Are You Ready for Downsizing?
This is a question that all people involved need to ask themselves, and here are some points to consider? Are you at a point where you are ready to simplify your life? Are you empty nesters? Do you have frequent out-of-town guests who spend the night? Do you have hobbies that require the space your current house offers? Do you enjoy gardening and doing lawn work? Do you travel a lot? Do you like to entertain large groups? Do you have a lot of grandchildren who visit frequently? The answers to these questions might make you realize you need to stay where you are. On the other hand, they might tell you it’s okay to move to a smaller location.
Are You Ready to Get Rid of Stuff?
No matter how much you love your stuff, some of it has to go. Part of downsizing is getting rid of items that won’t fit into your new place. For instance, if you have family heirlooms, would you be willing to give them up? Would you be willing to sell things or donate them? Do you have family members who will take the extra stuff? For me, getting rid of stuff was very liberating. I love an empty drawer, and having less belongings to deal with made me happy.
Are You Ready to Get Rid of Memorabilia?
Downsizing requires more than just getting rid of stuff. It requires getting rid of memorabilia that has no financial worth but means the world to you. Have you saved your children’s school work and art projects all of these years? If you downsize, you will have to let go of those things. You will say good-bye to your children’s bedrooms, the growth chart on the closet door, the trophies and game balls that they earned. Perhaps your children will want some of those items. Let them take what they want, and then get rid of the rest. By all means, don’t rent a storage space so you can keep the stuff. Part of downsizing is simplifying.
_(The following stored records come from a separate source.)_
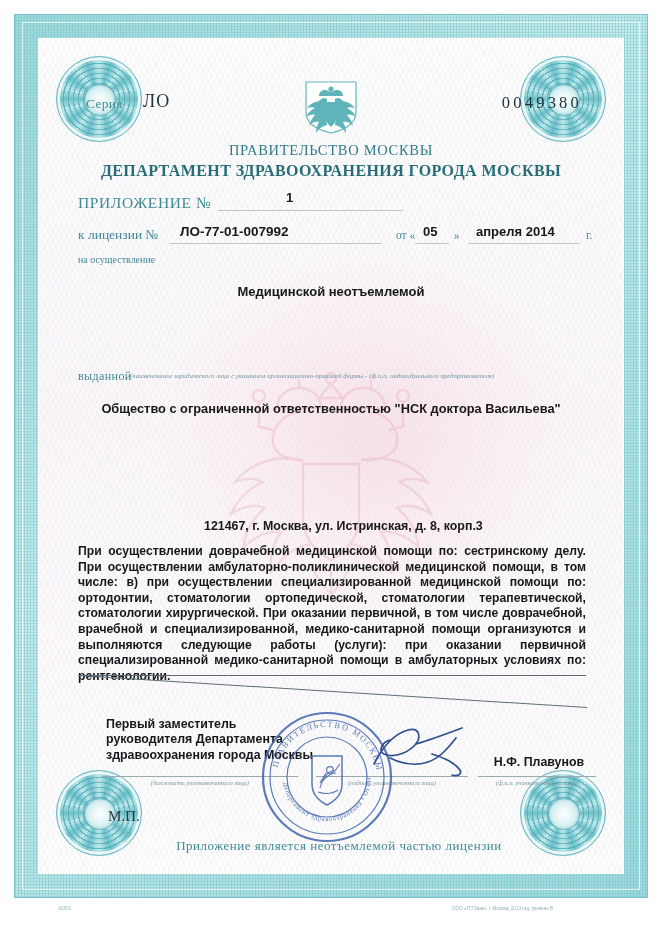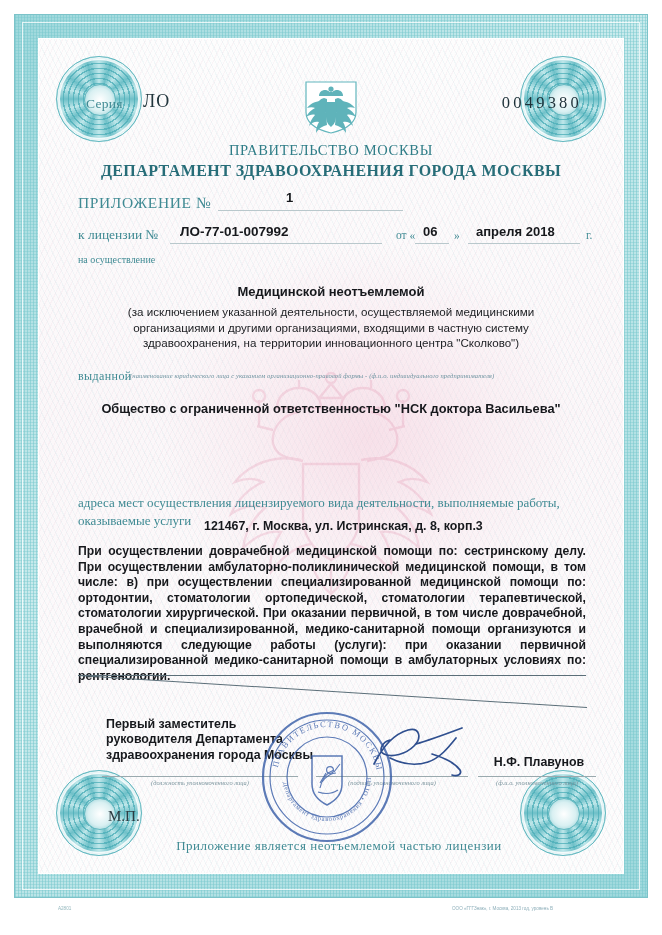--- a/index.html
+++ b/index.html
@@ -449,7 +449,7 @@
         <span class="lic-value bold-sans">ЛО-77-01-007992</span>
         <span class="lic-ot">от «</span>
         <span class="lic-day-rule"></span>
-        <span class="lic-day bold-sans">06</span>
+        <span class="lic-day bold-sans">05</span>
         <span class="lic-quote2">»</span>
         <span class="lic-month-rule"></span>
         <span class="lic-month bold-sans">апреля 2018</span>

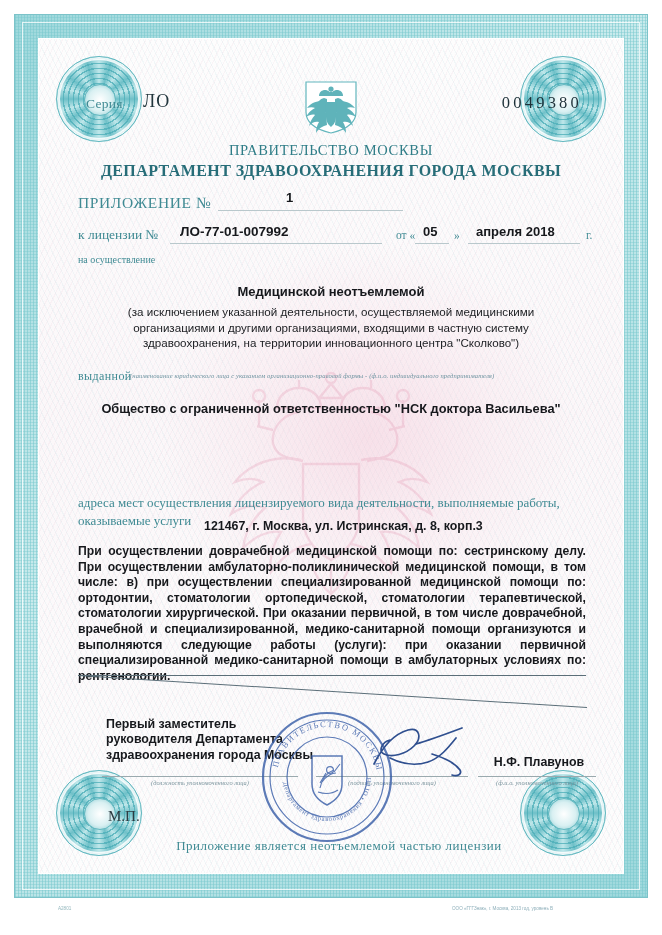--- a/index.html
+++ b/index.html
@@ -452,7 +452,7 @@
         <span class="lic-day bold-sans">05</span>
         <span class="lic-quote2">»</span>
         <span class="lic-month-rule"></span>
-        <span class="lic-month bold-sans">апреля 2018</span>
+        <span class="lic-month bold-sans">апреля 2014</span>
         <span class="lic-year-suffix">г.</span>
       </div>
 

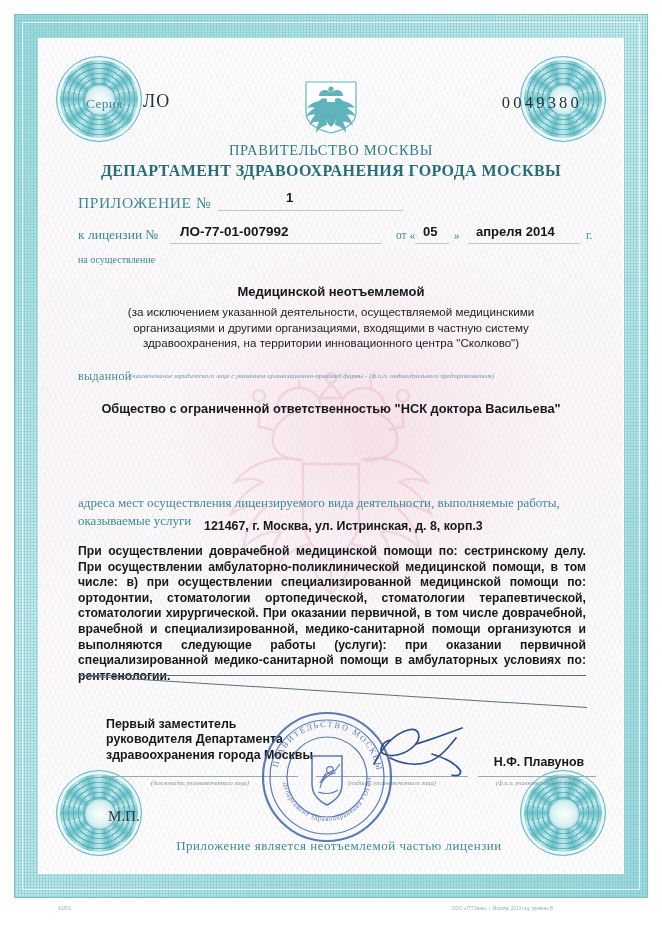--- a/index.html
+++ b/index.html
@@ -458,7 +458,6 @@
 
       <div class="act-label">на осуществление</div>
       <div class="act-title bold-sans">Медицинской неотъемлемой</div>
-      <div class="act-note">(за исключением указанной деятельности, осуществляемой медицинскими организациями и другими организациями, входящими в частную систему здравоохранения, на территории инновационного центра "Сколково")</div>
 
       <div class="issued-label">выданной</div>
       <div class="issued-caption">(наименование юридического лица с указанием организационно-правовой формы - (ф.и.о. индивидуального предпринимателя)</div>

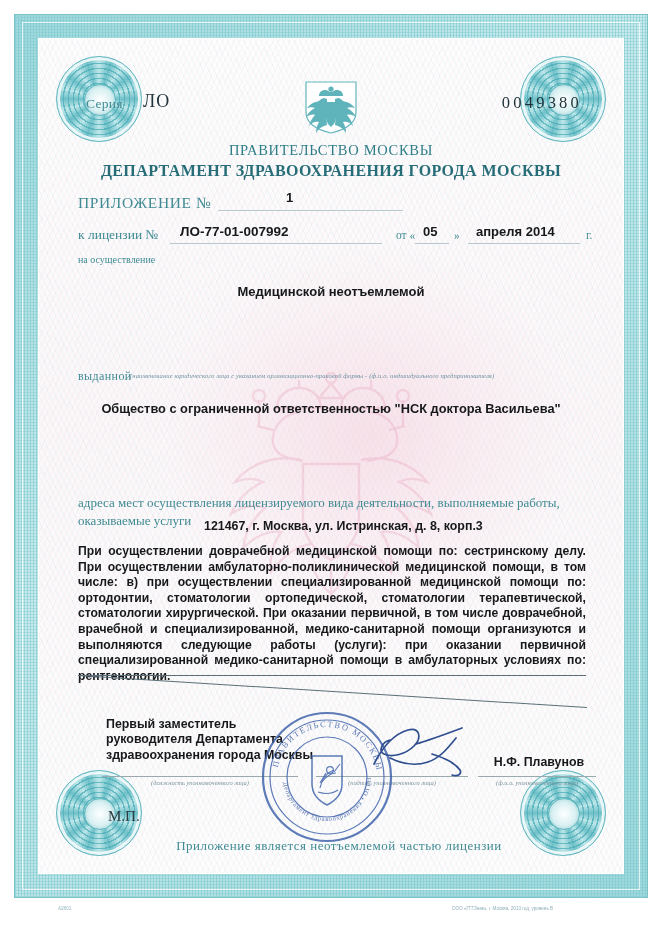--- a/index.html
+++ b/index.html
@@ -463,7 +463,6 @@
       <div class="issued-caption">(наименование юридического лица с указанием организационно-правовой формы - (ф.и.о. индивидуального предпринимателя)</div>
       <div class="org-name bold-sans">Общество с ограниченной ответственностью "НСК доктора Васильева"</div>
 
-      <div class="addr-label">адреса мест осуществления лицензируемого вида деятельности, выполняемые работы, оказываемые услуги</div>
       <div class="addr-value bold-sans">121467, г. Москва, ул. Истринская, д. 8, корп.3</div>
 
       <div class="body-text">При осуществлении доврачебной медицинской помощи по: сестринскому делу. При осуществлении амбулаторно-поликлинической медицинской помощи, в том числе: в) при осуществлении специализированной медицинской помощи по: ортодонтии, стоматологии ортопедической, стоматологии терапевтической, стоматологии хирургической. При оказании первичной, в том числе доврачебной, врачебной и специализированной, медико-санитарной помощи организуются и выполняются следующие работы (услуги): при оказании первичной специализированной медико-санитарной помощи в амбулаторных условиях по: рентгенологии.</div>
Are You Ready for the Work?
Downsizing is a lot of work – both physical and mental. When we downsized, we also decided to completely remodel the townhouse before we moved it. That meant we had two moves. One from our house to an apartment during the renovation, and then one from the apartment to our townhouse when the remodeling was complete. It was a lot of work. To help save money, I did all of the packing so we only had to pay movers. It took hours and hours. The mental part for me was living in limbo for a while. I am a nester, and living in a furnished apartment with things that didn’t belong to me was a mental challenge, but I made it. Knowing it was temporary really helped.
Is Your Family On Board?
Although this should not be a determining factor, your life will be a whole lot easier if your family is on board with your decision to downsize. They will be letting go of memories, too. So, it might be easier for all of you if you first let them know you are thinking about it rather than just springing this big move on them. Our children were all for our decision. On the other hand, my mother, who was 85 at the time and lives eight hours away, was totally against it. She is a woman of the Great Depression and couldn’t understand why we would move from something big to something small. She created a whole lot of unnecessary stress for me because she didn’t want me to let go of things even though the move didn’t affect her at all.
Although there might be other factors to consider if you are thinking about downsizing, these are the biggies. You all have been along for the ride when we moved in to our townhouse (we had just started the blog back then), and now again when we are moving to another. Let us know if you have considered downsizing and what factors are helping you make the decision to go or to stay where you are.
Take care.
Cheryl Ann says
Janette, when we first decided to downsize we moved from Seattle to Nashville to be with our grandchildren and their parents…best decision we ever made! Our family is much closer and we enjoy being together. We have 4 grands and though our house is smaller, they are now older & spending more time with peers. We go to their events and just love watching them grow up. One grandson just stopped by for a G2 and energy bar for cross-country practice. He’ll be back with a friend for dinner. In your case, with your young grands…I would do exactly what you have done. A larger space makes sense. When ours were young, we were in the bigger house in Seattle with acreage and view from Mt. Rainier to Mt. Baker. They have great stories of visiting us there in the summer and holidays. You have the right idea…cannot wait to see what you do! Blessings…
Janette says
That sounds like a successful move, Cheryl Ann.